With mortgage deferral periods ending, current indications are “quite encouraging” that most homeowners will be able to make their payments, says a recent report by Mortgage Professionals Canada.
“Earlier fears (and some dire economic forecasts) now appear to be much less probable,” says report author Will Dunning. “Available data shows that there is now only a very small minority of mortgages still in deferral (in the area of two per cent) and among borrowers for whom deferral periods have ended a very large majority (just under 100 per cent) are now making the required payments.”

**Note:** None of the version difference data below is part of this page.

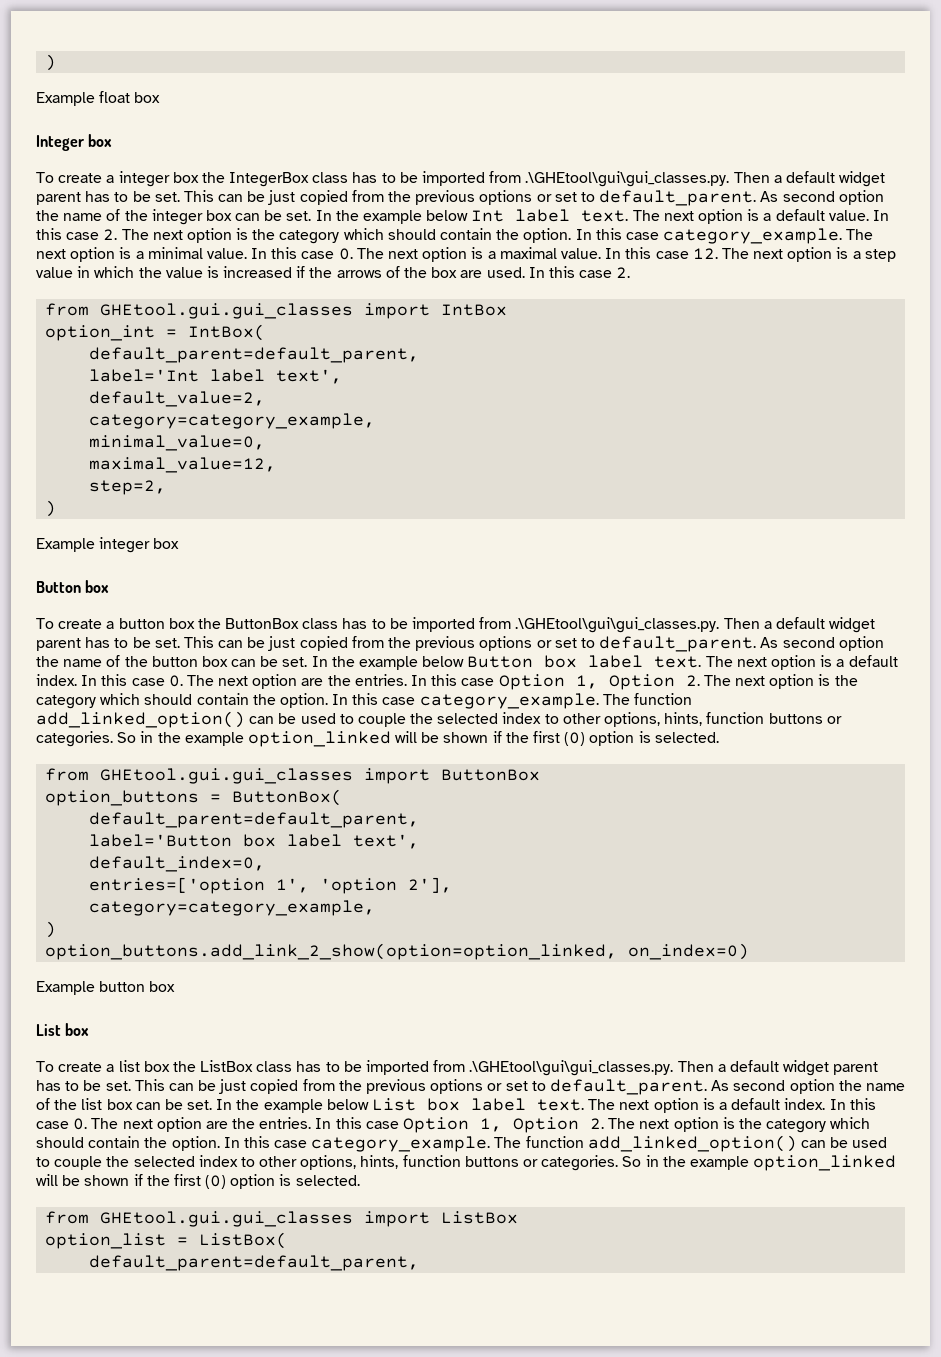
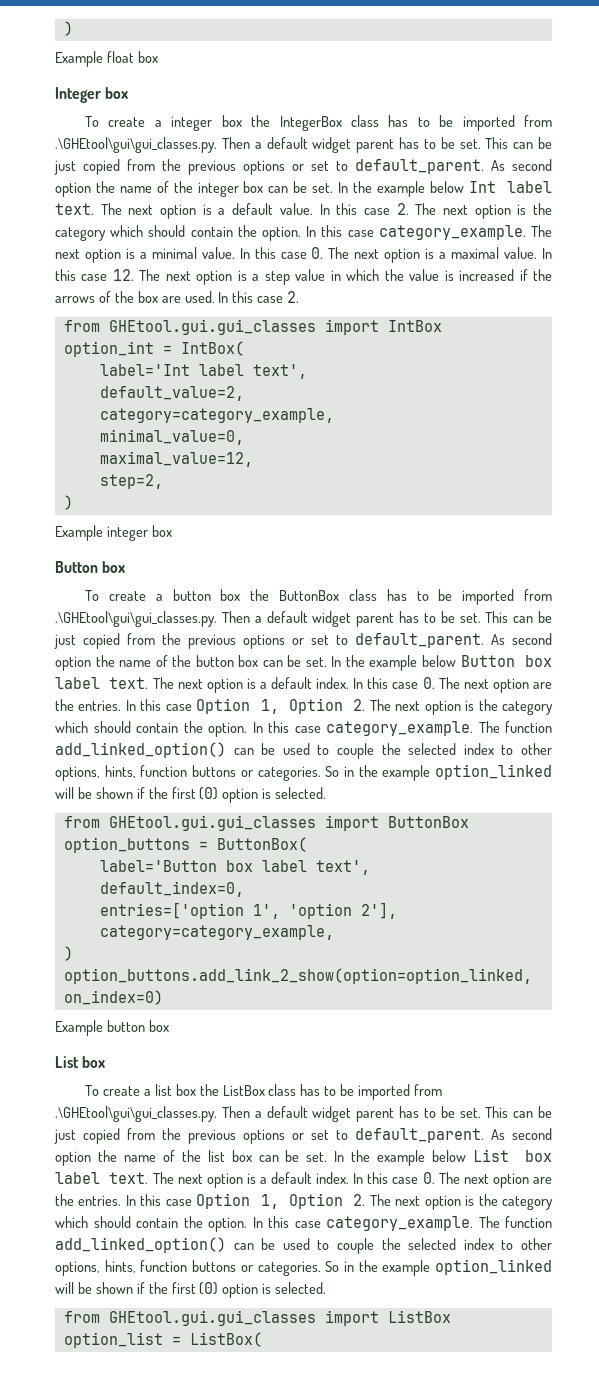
  option_int = IntBox(
- default_parent=default_parent,
  option_buttons = ButtonBox(
- default_parent=default_parent,
  option_list = ListBox(
- default_parent=default_parent,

But Dunning says that because of the unpredictability about the course of COVID-19 and the economic consequences, “This leaves us highly uncertain about how many Canadians will have difficulty making their future mortgage payments. Our survey data indicates that a substantial majority of mortgage holders (72 per cent in the fourth wave) expect that as a result of COVID-19 they will have “no difficulty” making their payments and a further 23 per cent expect “some difficulty.” Five per cent expected a higher degree of difficulty.

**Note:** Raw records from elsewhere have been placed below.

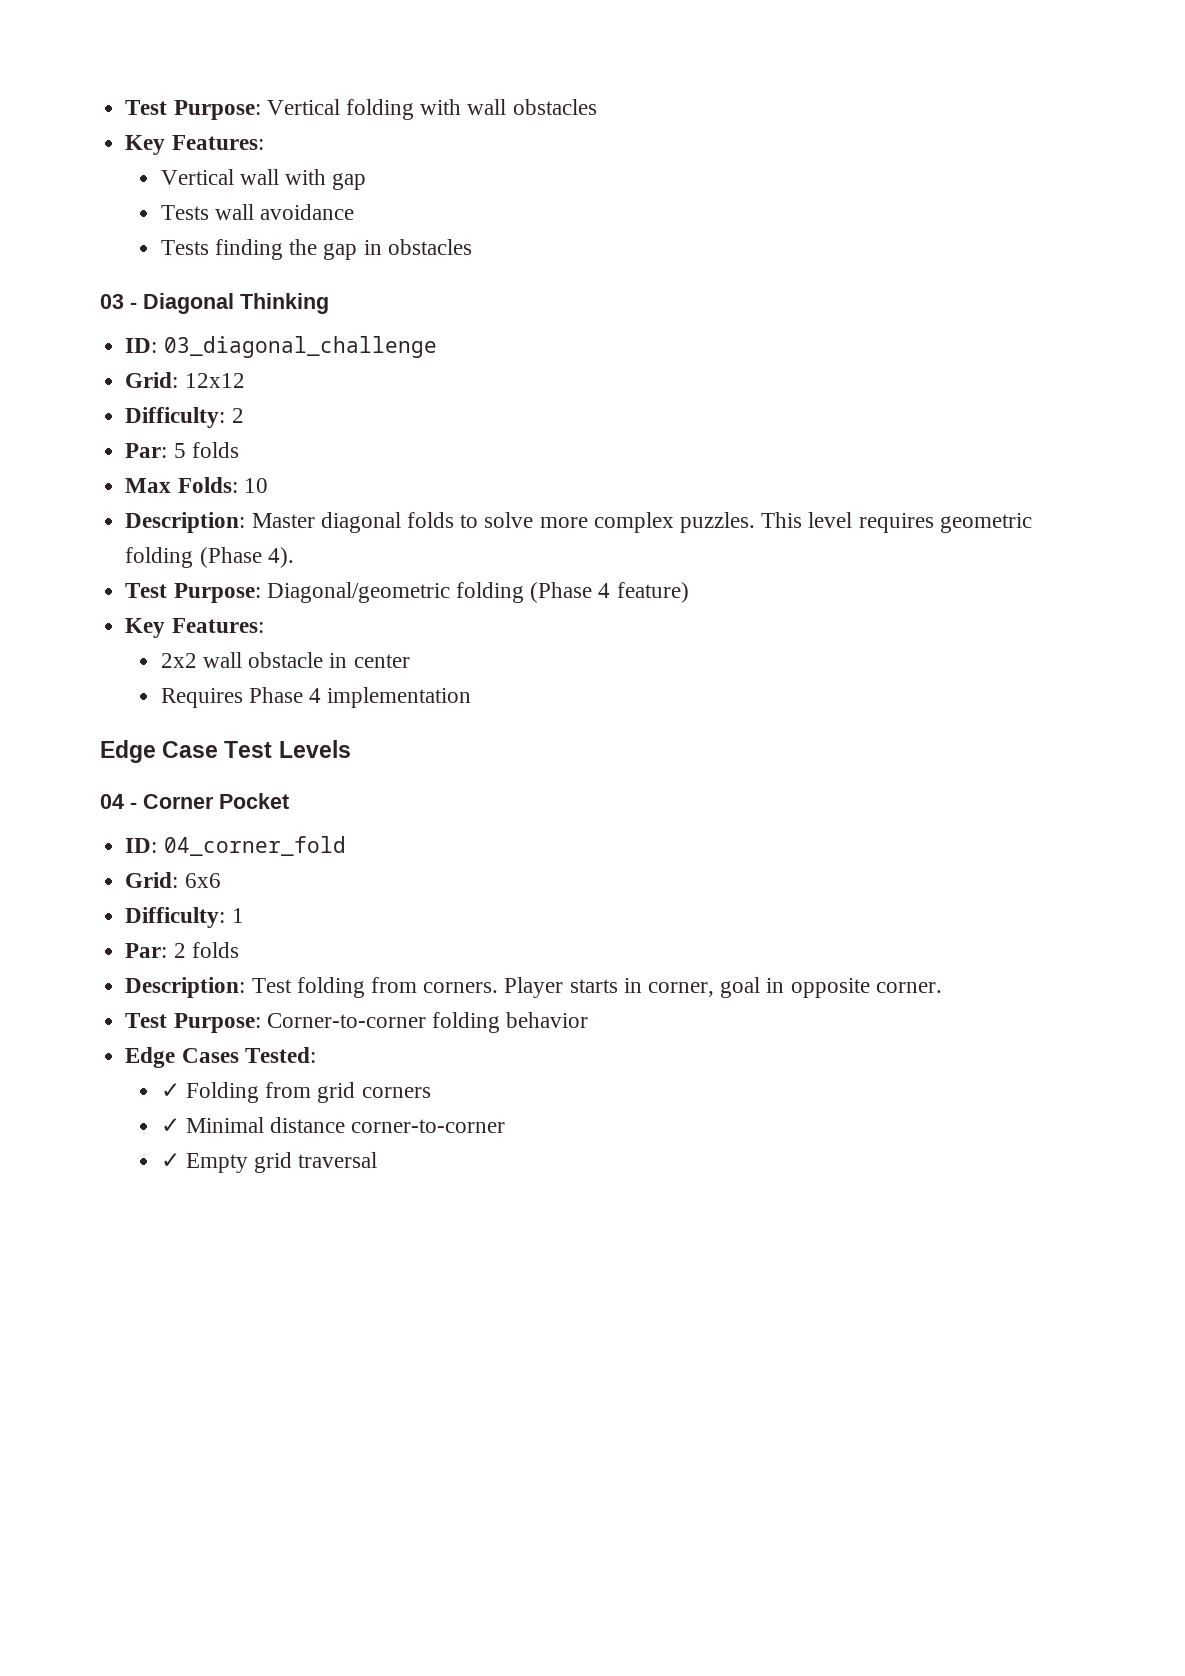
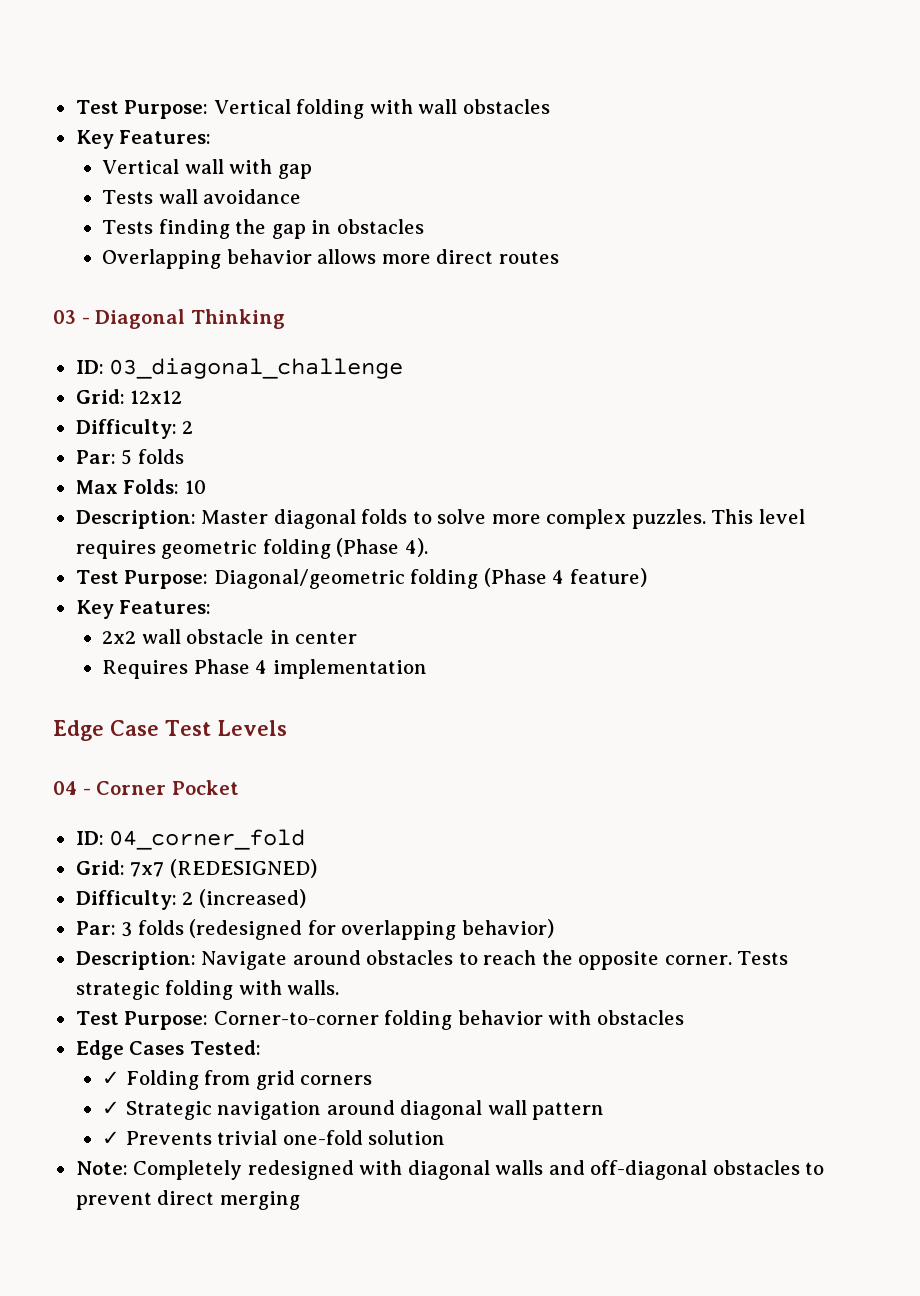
+ Overlapping behavior allows more direct routes
- Grid: 6x6
- Difficulty: 1
- Par: 2 folds
- Description: Test folding from corners. Player starts in corner, goal in opposite corner.
+ Grid: 7x7 (REDESIGNED)
+ Difficulty: 2 (increased)
+ Par: 3 folds (redesigned for overlapping behavior)
+ Description: Navigate around obstacles to reach the opposite corner. Tests strategic folding with walls.
- Test Purpose: Corner-to-corner folding behavior
+ Test Purpose: Corner-to-corner folding behavior with obstacles
- ✓ Minimal distance corner-to-corner
- ✓ Empty grid traversal
+ ✓ Strategic navigation around diagonal wall pattern
+ ✓ Prevents trivial one-fold solution
+ Note: Completely redesigned with diagonal walls and off-diagonal obstacles to prevent direct merging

“We are facing an economic risk, as has been reported by numerous economists and crown agencies, that at the end of mortgage deferrals there could be large numbers of Canadians unable to meet their mortgage obligations, forcing them to sell their homes,” says Paul Taylor, president and CEO of MPC. “This may result in a rapid increase of homes available for sale, which causes prices to fall, which in turn impairs the economy. Fortunately, the number of Canadians expected to need continuing support following the expiry of the deferrals appears to be significantly lower than originally anticipated, which our survey respondents reinforce.”

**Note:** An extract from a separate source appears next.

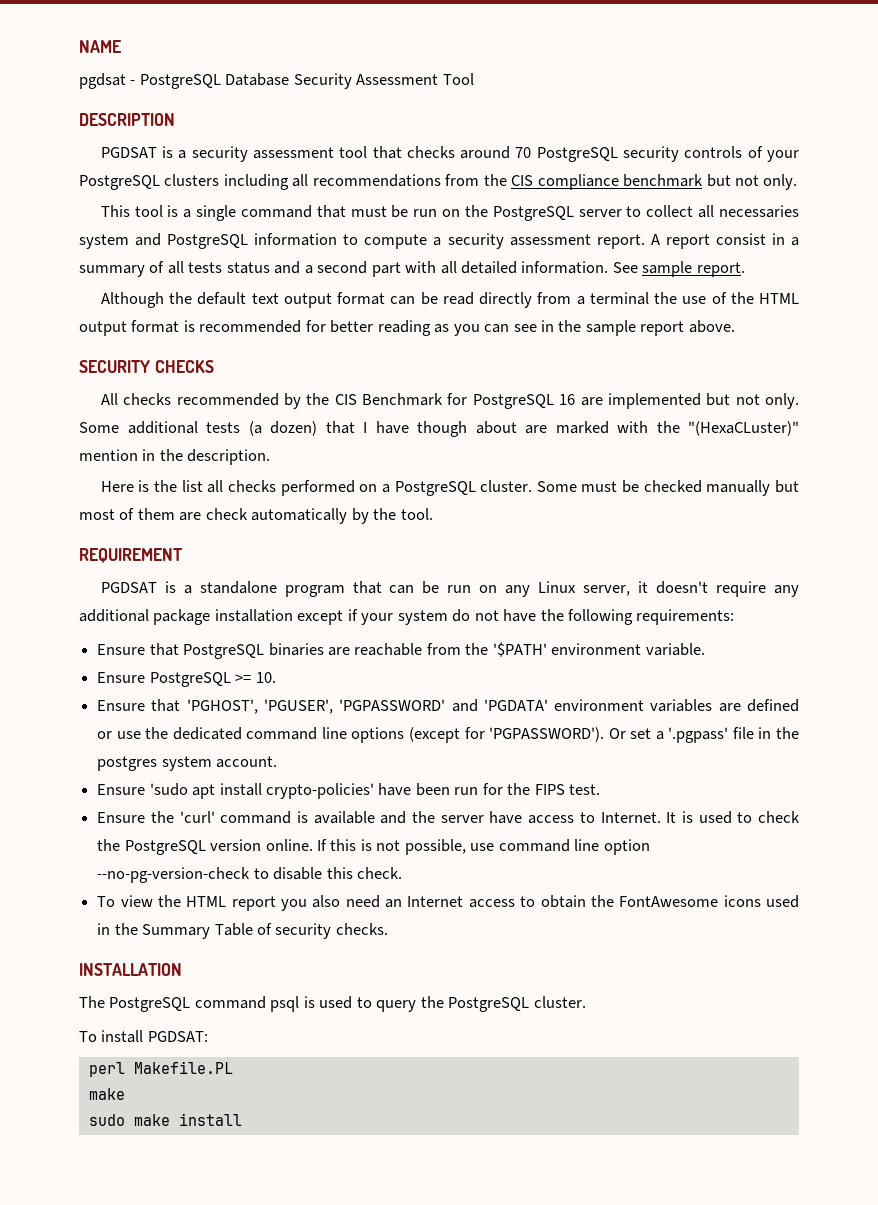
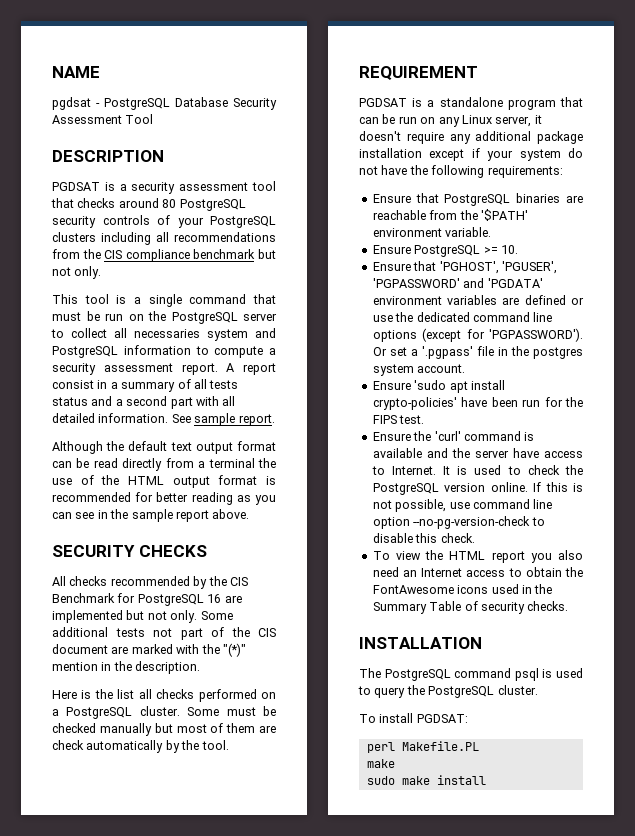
- PGDSAT is a security assessment tool that checks around 70 PostgreSQL security controls of your PostgreSQL clusters including all recommendations from the CIS compliance benchmark but not only.
+ PGDSAT is a security assessment tool that checks around 80 PostgreSQL security controls of your PostgreSQL clusters including all recommendations from the CIS compliance benchmark but not only.
- Some additional tests (a dozen) that I have though about are marked with the "(HexaCLuster)" mention in the description.
+ Some additional tests not part of the CIS document are marked with the "(*)" mention in the description.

The fourth installment of Rapidly Evolving Expectations in the Housing Industry surveyed almost 1,000 Canadians, comprising a wide sample of homeowners with mortgages, renters and others, including people who live with their parents.
As with other surveys in this series, a large majority of respondents said they believe homeownership is a good investment. Those who do not currently own a home are hoping they will be able to purchase one.
“I am most struck by the huge rise in aspirations about home ownership, although we don’t know how many of these aspiring homeowners will be able to accomplish their new goals,” says Dunning. “The strength of sales data so far implies that ‘all of this’ has caused a lot of us to give a lot of thought to how we live our lives, and in what arrangements.”